Problem to solve: Reproduce the listing below in full and without alteration, apart from its pictures.

Provided data:

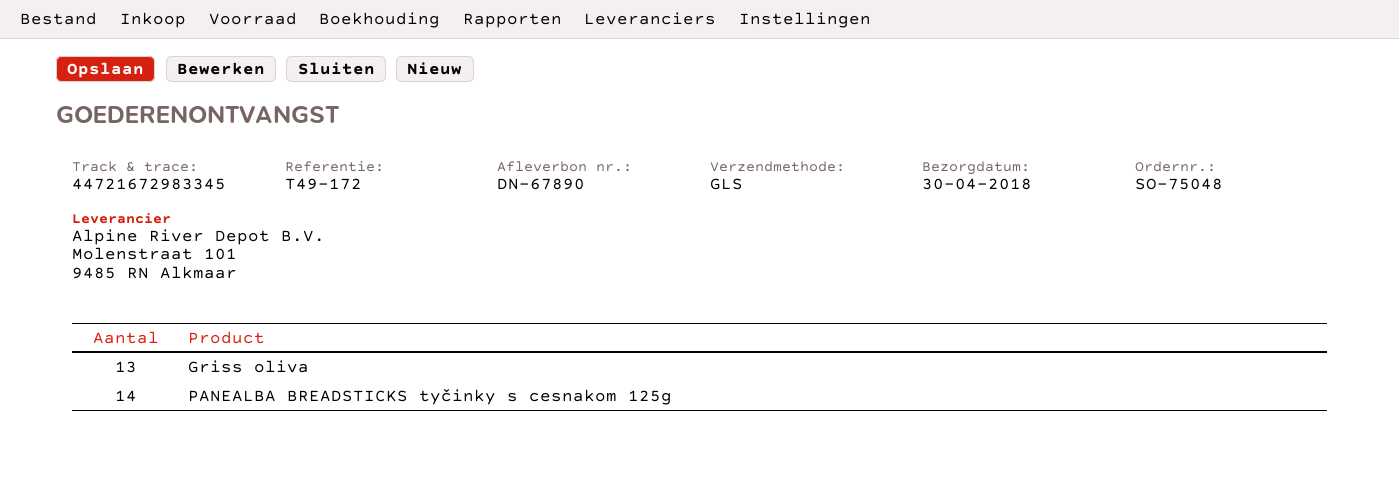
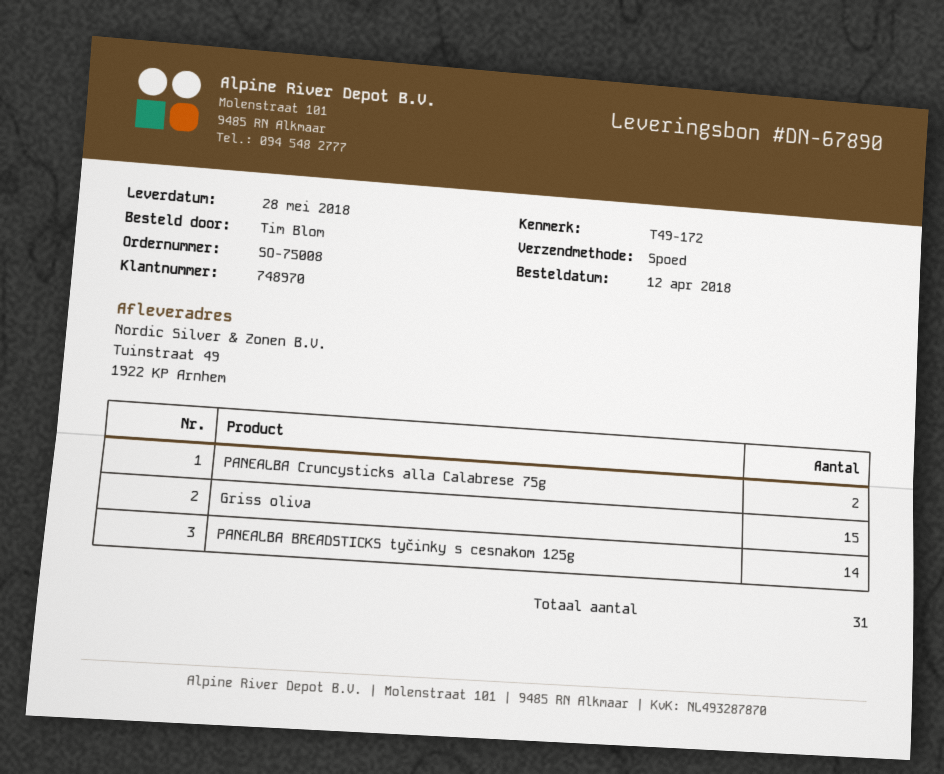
order number: SO-75048 -> SO-75008
delivery date: 2018-04-30 -> 2018-05-28
shipping method: GLS -> express
Griss oliva: 13 -> 15
PANEALBA Cruncysticks alla Calabrese 75g: none -> 2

Completed task:
order number: SO-75048 -> SO-75008
delivery date: 2018-04-30 -> 2018-05-28
shipping method: GLS -> express
Griss oliva: 13 -> 15
PANEALBA Cruncysticks alla Calabrese 75g: none -> 2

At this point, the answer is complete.